Before the summit, the three countries announced that their decision to leave ECOWAS is irreversible and proceeded to organize their own meeting to preempt that of the association. Unfortunately, instead of accepting the reality of this exit and focusing on building a more solid association founded on very clear and binding principles—more about this anon—they resorted to dithering and opening a six-month extension for the exiting countries to change their minds and come back into the fold with no fuss.

This is where we come in. ECOWAS is a voluntary association with clearly articulated aims and objectives to which all who consent to be members are committed to helping to realize.  Simultaneously, whenever those aims and objectives no longer command the adherence to and confidence in them by any members, they should be free to exit. Where ECOWAS is concerned, there is a snag respecting the sort of social contract involved in its original inception.

We need to be reminded that the two principal proponents of ECOWAS at its inception were authoritarian rulers, and the membership reflected an array of rulers and political systems that took no notice of any unifying or even preferred modes of governance among them, talk less of an ideological consensus.

How times have changed. The tragedy of military, personal, and other forms of misrule from the late sixties to the nineties of the twentieth century has led African countries, like others across the world that had also borne the burden of similar misrule, to express, time and again, a preference for some form of liberal representative democracy undergirded by the principle of governance by consent over the last thirty or so years. However imperfectly realized, there is strong evidence that, again, as in other climes, Africans, too, want to have governments based on their consent and responsible and responsive to them and their yearnings for freedom and life more abundant.

West Africa has not remained aloof from this ferment. Despite occasional setbacks—Togo, Guinea, and Côte d’Ivoire, come to mind here—represented in dubious constitutional sleights of hand to illegally elongate tenures, the trend in this region has been in the direction of increasingly regular and better political transitions from governing parties to opposition parties and vice versa, credible elections, and more and more boisterous commitments to freedom and governance by consent. On this score, the scorecard is impressive.

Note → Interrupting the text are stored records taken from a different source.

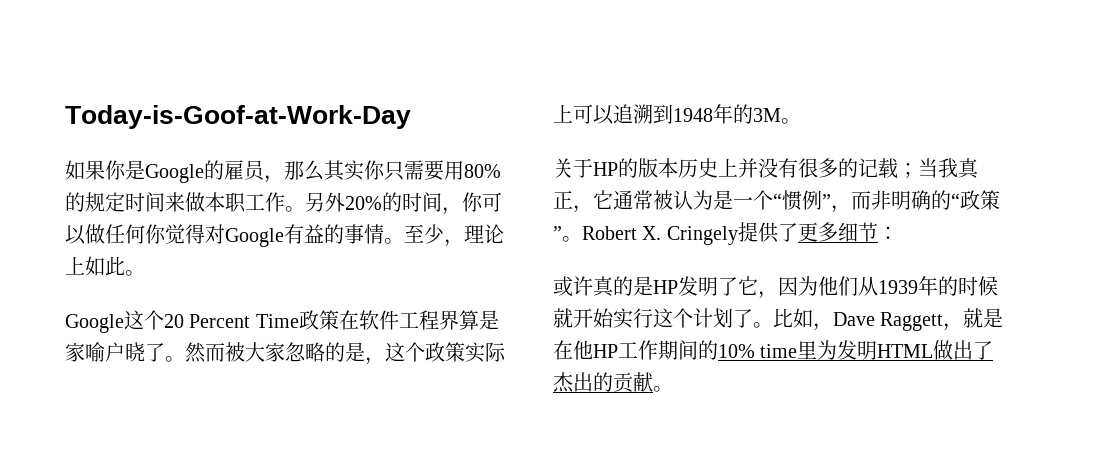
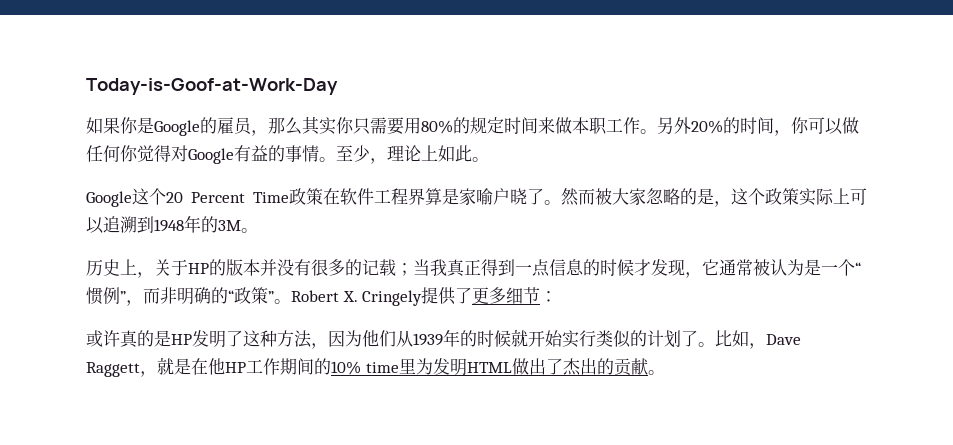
- 关于HP的版本历史上并没有很多的记载；当我真正，它通常被认为是一个“惯例”，而非明确的“政策”。
+ 历史上，关于HP的版本并没有很多的记载；当我真正得到一点信息的时候才发现，它通常被认为是一个“惯例”，而非明确的“政策”。
- 或许真的是HP发明了它，因为他们从1939年的时候就开始实行这个计划了。
+ 或许真的是HP发明了这种方法，因为他们从1939年的时候就开始实行类似的计划了。

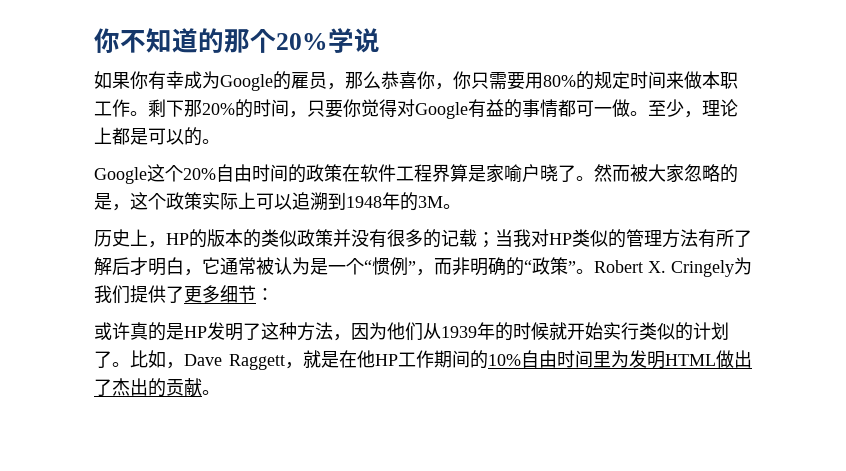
- Today-is-Goof-at-Work-Day
+ 你不知道的那个20%学说
- 如果你是Google的雇员，那么其实你只需要用80%的规定时间来做本职工作。
+ 如果你有幸成为Google的雇员，那么恭喜你，你只需要用80%的规定时间来做本职工作。
- 另外20%的时间，你可以做任何你觉得对Google有益的事情。
+ 剩下那20%的时间，只要你觉得对Google有益的事情都可一做。
- 至少，理论上如此。
+ 至少，理论上都是可以的。
- Google这个20 Percent Time政策在软件工程界算是家喻户晓了。
+ Google这个20%自由时间的政策在软件工程界算是家喻户晓了。
- 历史上，关于HP的版本并没有很多的记载；当我真正得到一点信息的时候才发现，它通常被认为是一个“惯例”，而非明确的“政策”。
+ 历史上，HP的版本的类似政策并没有很多的记载；当我对HP类似的管理方法有所了解后才明白，它通常被认为是一个“惯例”，而非明确的“政策”。
- Robert X. Cringely提供了更多细节：
+ Robert X. Cringely为我们提供了更多细节：
- 比如，Dave Raggett，就是在他HP工作期间的10% time里为发明HTML做出了杰出的贡献。
+ 比如，Dave Raggett，就是在他HP工作期间的10%自由时间里为发明HTML做出了杰出的贡献。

In the period under review, the people of Senegal have frustrated three different no-good, pretend democrats who sought to elongate their tenures at the head of the republic.  We must salute the Senegalese people for showing that the principle of governance by consent and following the rules laid down for succession do not come with geographical, cultural, religious—Senegal’s population is overwhelmingly Muslim—or any other bylines.  They are good from Mongolia to Somalia, from Finland to Argentina.  Liberia and Sierra Leone, two countries that suffered total state collapse in the nineties of the last century, have curated smooth transitions from one regime to another, exchanged governing parties for opposition parties, and have continued to strengthen their political institutions.  Ghana is gradually settling into a two-party system, and such is the success the country has had that, in the most recent elections, the incumbent did not even wait for the election authorities to announce the official results before conceding to the opposition candidate who won once it was clear to him and his party that they had lost.  We have witnessed similar transitions in Nigeria and Bénin and, until the recent development, Niger.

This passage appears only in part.